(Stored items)
================================

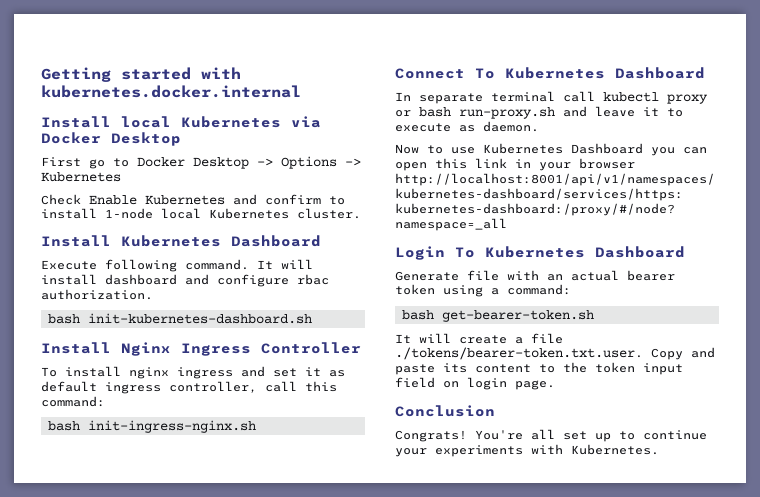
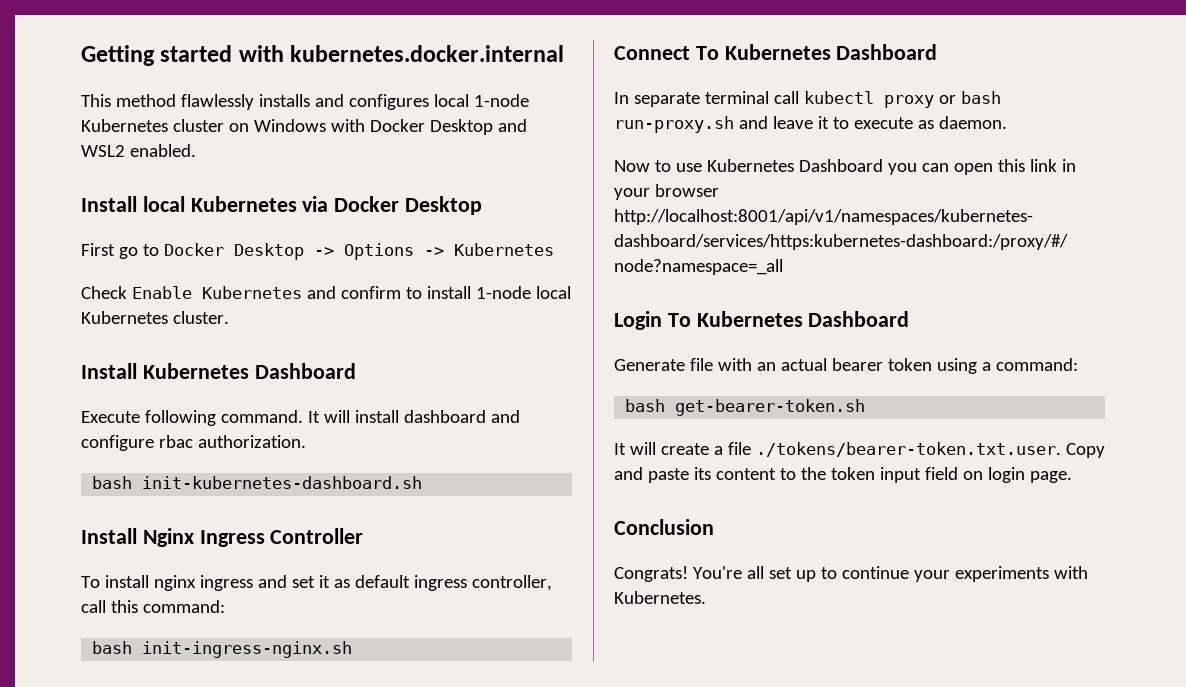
(301, 91) none -> [81,94,529,110] [81,119,527,135] [81,144,196,157] // This method flawlessly installs and configures local 1-node Kubernetes cluster on Windows with Docker Desktop and WSL2 enabled.

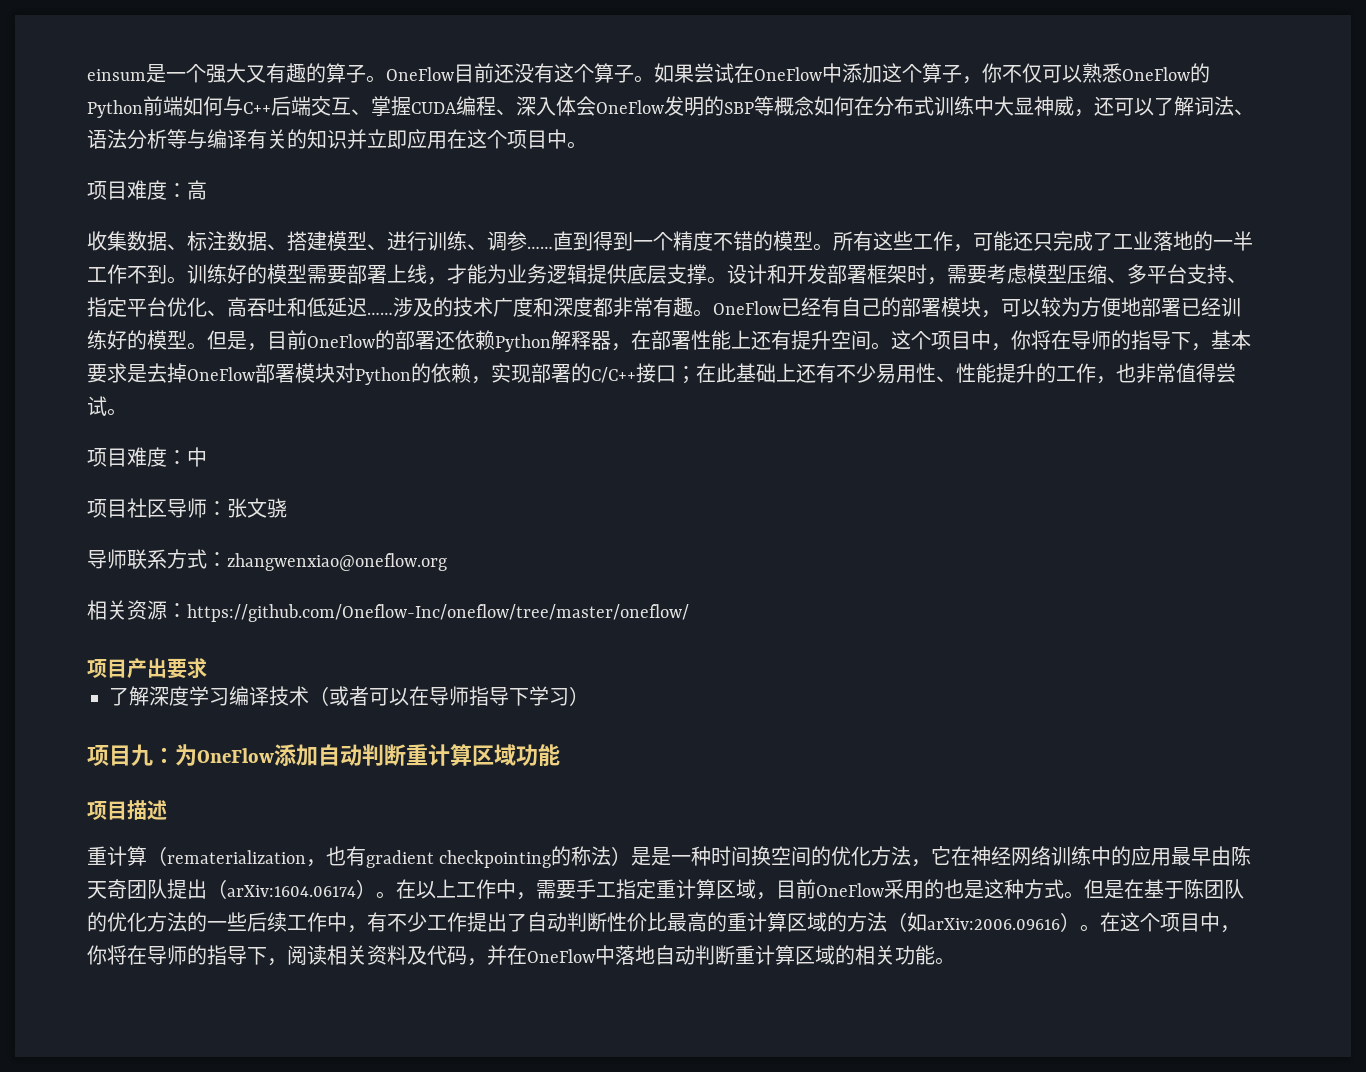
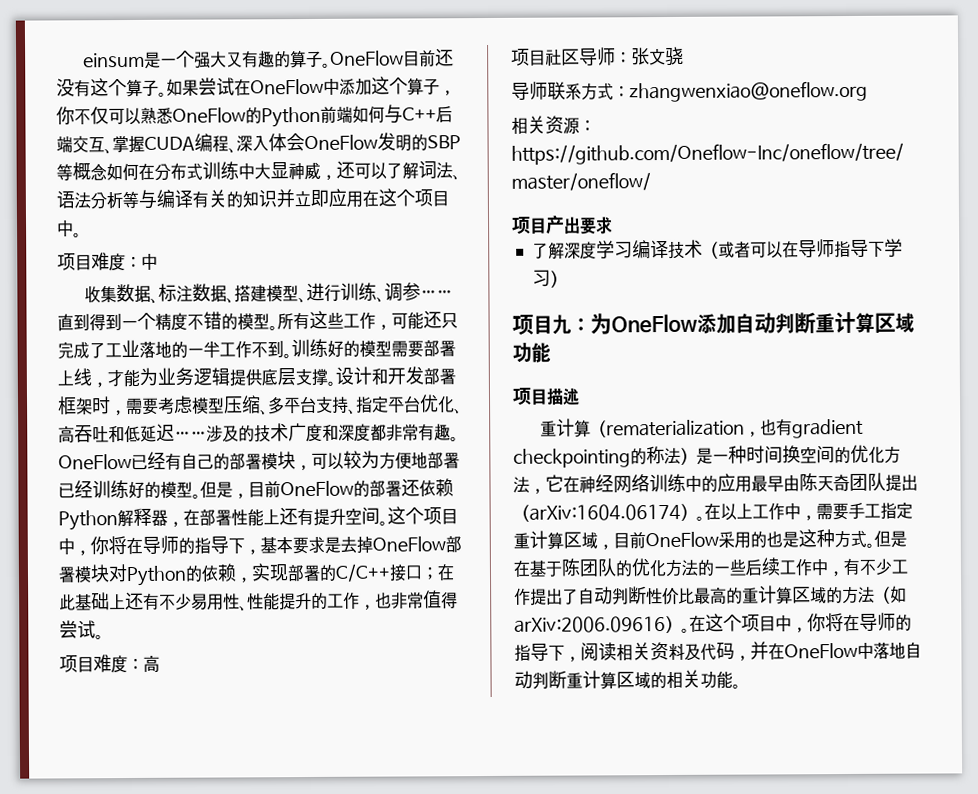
[187,180,207,200] 高 -> [141,253,158,270] 中
[187,447,207,467] 中 -> [143,654,160,673] 高
[651,847,672,866] 是 -> (713, 456) none

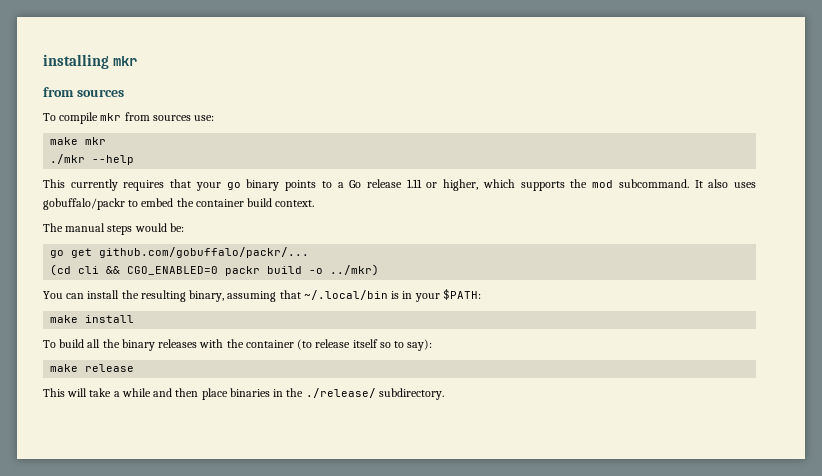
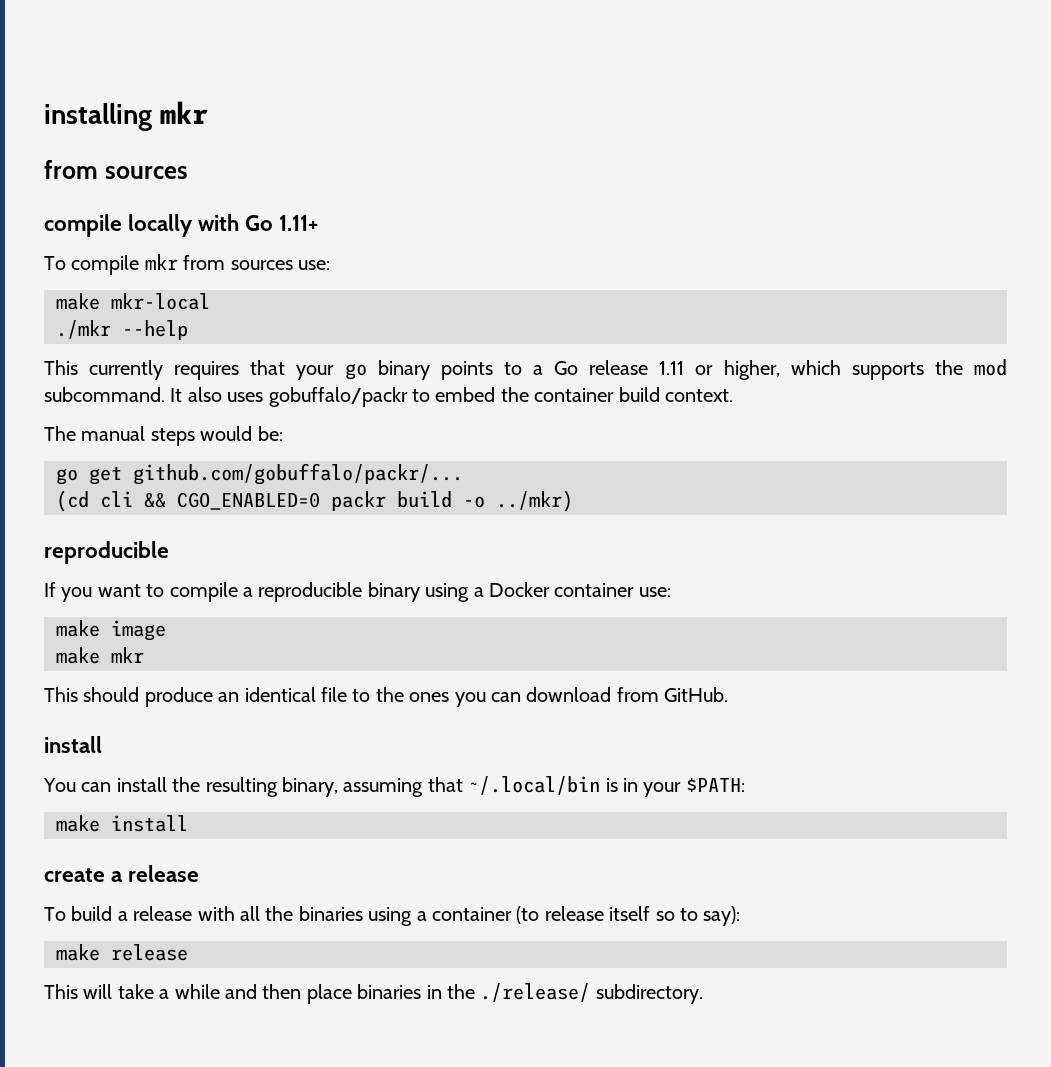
(124, 93) none -> [44,214,319,237] // compile locally with Go 1.11+
[85,137,107,145] mkr -> [111,293,210,310] mkr-local
(380, 270) none -> [44,541,169,564] [44,582,671,602] [56,620,166,641] [56,647,144,664] [44,687,729,707] [44,736,102,753] // reproducible // If you want to compile a reproducible binary using a Docker container use: // make image // make mkr // This should produce an identical file to the ones you can download from GitHub. // install
(135, 319) none -> [44,865,200,882] // create a release
[87,339,244,351] all the binary releases with the -> [117,906,427,926] a release with all the binaries using a

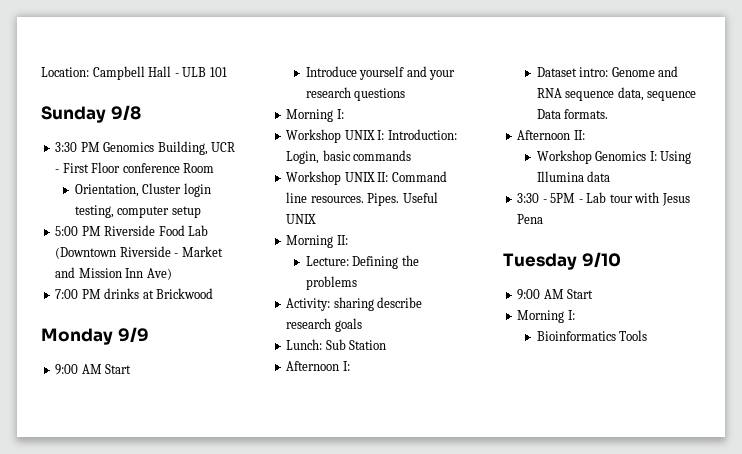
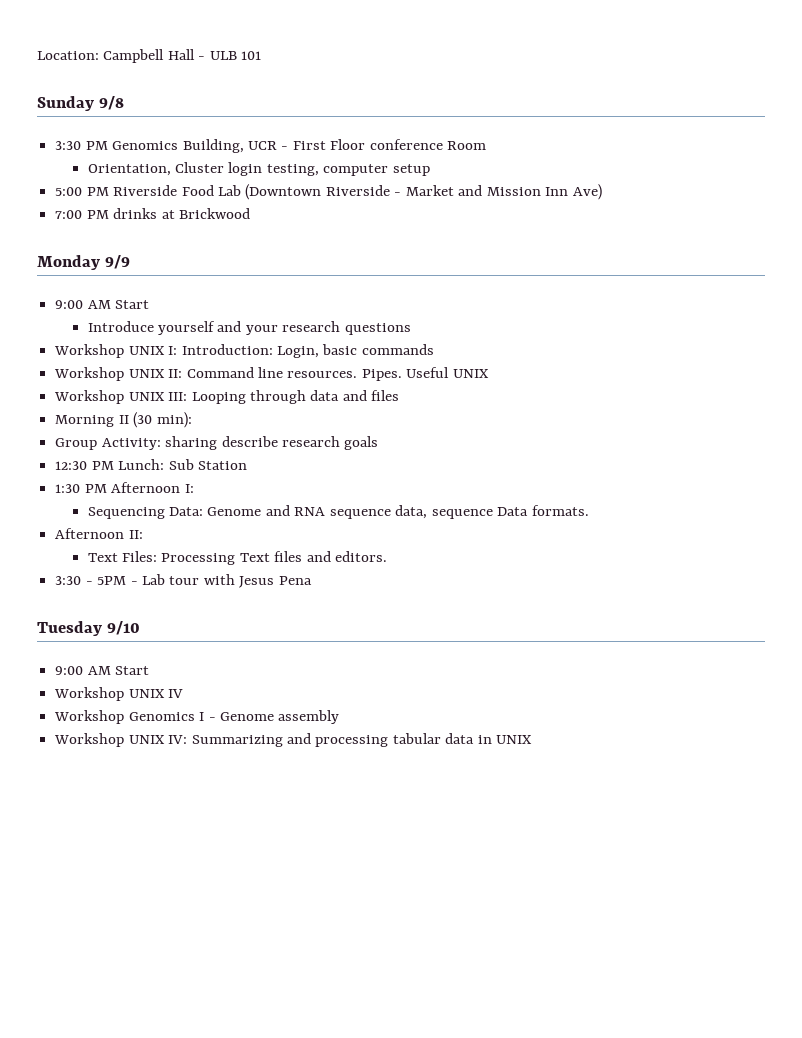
[286,109,344,122] // Morning I: -> (411, 329) none
[286,235,348,248] [305,255,419,269] [305,276,357,290] Morning II: // Lecture: Defining the problems // -> [54,390,400,404] [55,412,192,428] [55,438,98,450] Workshop UNIX III: Looping through data and files // Morning II (30 min): // Group
(362, 325) none -> [55,461,114,470] 12:30 PM
(387, 345) none -> [55,484,107,493] 1:30 PM
[536,67,609,77] Dataset intro: -> [87,507,203,519] Sequencing Data:
[536,150,692,164] [536,171,611,182] Workshop Genomics I: Using Illumina data -> [87,551,388,565] Text Files: Processing Text files and editors.
[517,310,575,323] [536,330,648,341] Morning I: // Bioinformatics Tools -> [54,687,184,701] [54,710,340,724] [54,733,533,747] Workshop UNIX IV // Workshop Genomics I - Genome assembly // Workshop UNIX IV: Summarizing and processing tabular data in UNIX

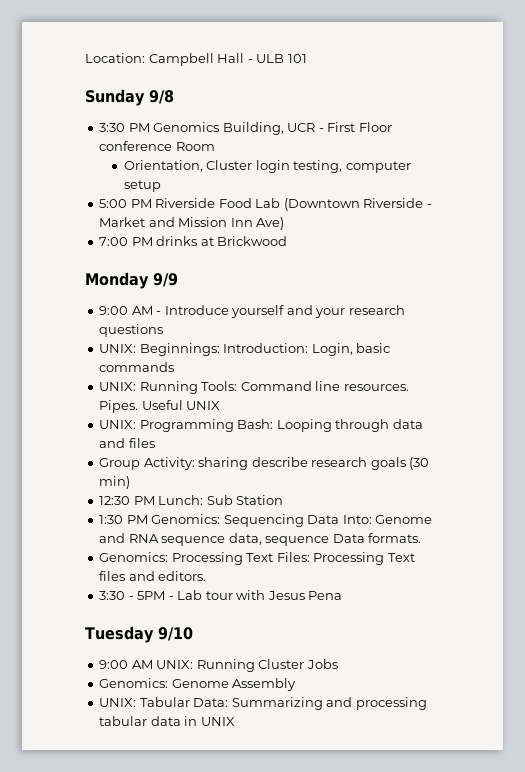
[115,300,150,309] Start // -> [156,311,162,315] -
[54,344,178,358] Workshop UNIX I: -> [99,343,220,356] UNIX: Beginnings:
[54,367,183,381] Workshop UNIX II: -> [99,381,238,394] UNIX: Running Tools:
[54,390,188,404] Workshop UNIX III: -> [99,419,274,432] UNIX: Programming Bash:
[55,412,192,428] // Morning II (30 min): -> (155, 443) none
(379, 443) none -> [409,457,430,470] [99,476,131,489] (30 min)
[111,482,194,493] [87,507,203,519] Afternoon I: // Sequencing Data: -> [151,514,372,527] Genomics: Sequencing Data Into:
[55,528,143,539] Afternoon II: // -> [99,552,243,565] Genomics: Processing
[115,666,150,675] [54,687,184,701] [54,710,340,724] [54,733,188,747] Start // Workshop UNIX IV // Workshop Genomics I - Genome assembly // Workshop UNIX IV: -> [156,659,338,672] [99,678,297,691] [99,697,229,707] UNIX: Running Cluster Jobs // Genomics: Genome Assembly // UNIX: Tabular Data:

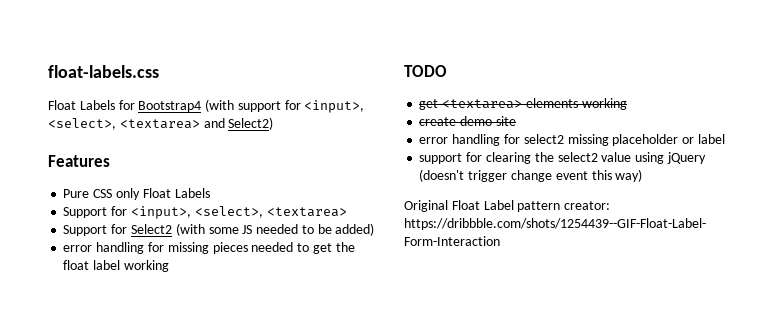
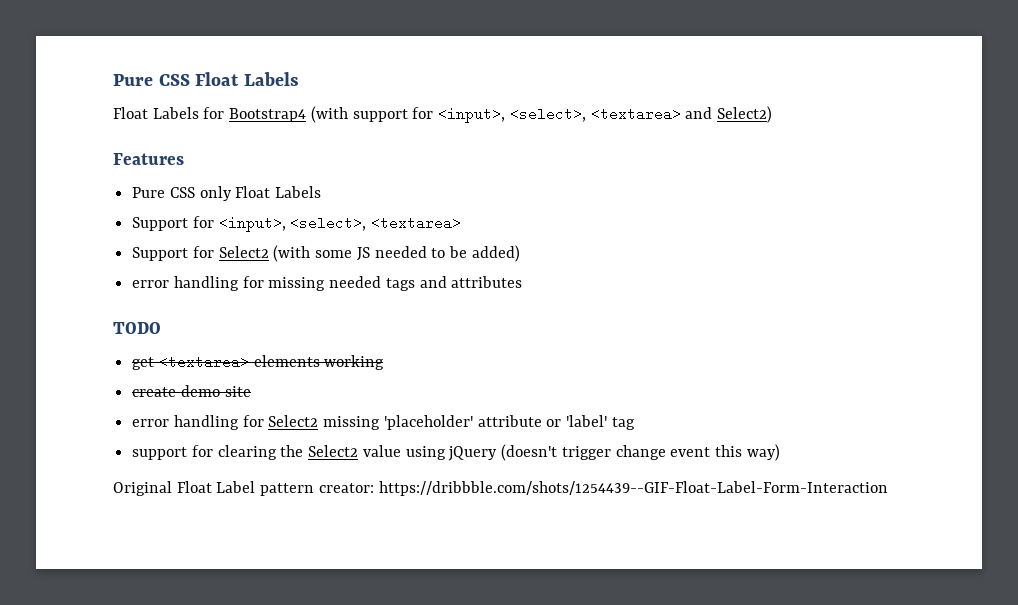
[48,65,159,78] float-labels.css -> [113,72,299,86] Pure CSS Float Labels
[212,242,355,254] [63,260,169,272] pieces needed to get the float label working -> [329,276,523,291] needed tags and attributes
[523,134,725,146] select2 missing placeholder or label -> [268,415,635,430] Select2 missing 'placeholder' attribute or 'label' tag
[557,152,598,162] select2 -> [308,445,359,457] Select2

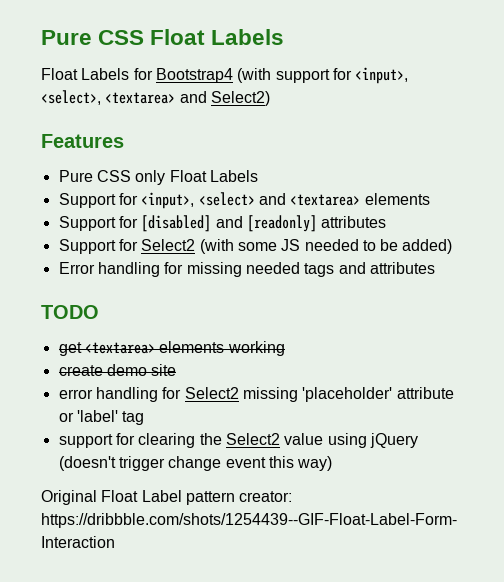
[290,216,462,231] <select>, <textarea> -> [198,192,430,206] [58,215,387,232] <select> and <textarea> elements // Support for [disabled] and [readonly] attributes
[132,280,170,288] error -> [58,262,95,274] Error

================================

== EXERCISE DIRECTIONS ==
Pictures do not belong in the copy. Reproduce the rest of the data exactly.

== ANSWER ==
(301, 91) none -> [81,94,529,110] [81,119,527,135] [81,144,196,157] // This method flawlessly installs and configures local 1-node Kubernetes cluster on Windows with Docker Desktop and WSL2 enabled.

[187,180,207,200] 高 -> [141,253,158,270] 中
[187,447,207,467] 中 -> [143,654,160,673] 高
[651,847,672,866] 是 -> (713, 456) none

(124, 93) none -> [44,214,319,237] // compile locally with Go 1.11+
[85,137,107,145] mkr -> [111,293,210,310] mkr-local
(380, 270) none -> [44,541,169,564] [44,582,671,602] [56,620,166,641] [56,647,144,664] [44,687,729,707] [44,736,102,753] // reproducible // If you want to compile a reproducible binary using a Docker container use: // make image // make mkr // This should produce an identical file to the ones you can download from GitHub. // install
(135, 319) none -> [44,865,200,882] // create a release
[87,339,244,351] all the binary releases with the -> [117,906,427,926] a release with all the binaries using a

[286,109,344,122] // Morning I: -> (411, 329) none
[286,235,348,248] [305,255,419,269] [305,276,357,290] Morning II: // Lecture: Defining the problems // -> [54,390,400,404] [55,412,192,428] [55,438,98,450] Workshop UNIX III: Looping through data and files // Morning II (30 min): // Group
(362, 325) none -> [55,461,114,470] 12:30 PM
(387, 345) none -> [55,484,107,493] 1:30 PM
[536,67,609,77] Dataset intro: -> [87,507,203,519] Sequencing Data:
[536,150,692,164] [536,171,611,182] Workshop Genomics I: Using Illumina data -> [87,551,388,565] Text Files: Processing Text files and editors.
[517,310,575,323] [536,330,648,341] Morning I: // Bioinformatics Tools -> [54,687,184,701] [54,710,340,724] [54,733,533,747] Workshop UNIX IV // Workshop Genomics I - Genome assembly // Workshop UNIX IV: Summarizing and processing tabular data in UNIX

[115,300,150,309] Start // -> [156,311,162,315] -
[54,344,178,358] Workshop UNIX I: -> [99,343,220,356] UNIX: Beginnings:
[54,367,183,381] Workshop UNIX II: -> [99,381,238,394] UNIX: Running Tools:
[54,390,188,404] Workshop UNIX III: -> [99,419,274,432] UNIX: Programming Bash:
[55,412,192,428] // Morning II (30 min): -> (155, 443) none
(379, 443) none -> [409,457,430,470] [99,476,131,489] (30 min)
[111,482,194,493] [87,507,203,519] Afternoon I: // Sequencing Data: -> [151,514,372,527] Genomics: Sequencing Data Into:
[55,528,143,539] Afternoon II: // -> [99,552,243,565] Genomics: Processing
[115,666,150,675] [54,687,184,701] [54,710,340,724] [54,733,188,747] Start // Workshop UNIX IV // Workshop Genomics I - Genome assembly // Workshop UNIX IV: -> [156,659,338,672] [99,678,297,691] [99,697,229,707] UNIX: Running Cluster Jobs // Genomics: Genome Assembly // UNIX: Tabular Data:

[48,65,159,78] float-labels.css -> [113,72,299,86] Pure CSS Float Labels
[212,242,355,254] [63,260,169,272] pieces needed to get the float label working -> [329,276,523,291] needed tags and attributes
[523,134,725,146] select2 missing placeholder or label -> [268,415,635,430] Select2 missing 'placeholder' attribute or 'label' tag
[557,152,598,162] select2 -> [308,445,359,457] Select2

[290,216,462,231] <select>, <textarea> -> [198,192,430,206] [58,215,387,232] <select> and <textarea> elements // Support for [disabled] and [readonly] attributes
[132,280,170,288] error -> [58,262,95,274] Error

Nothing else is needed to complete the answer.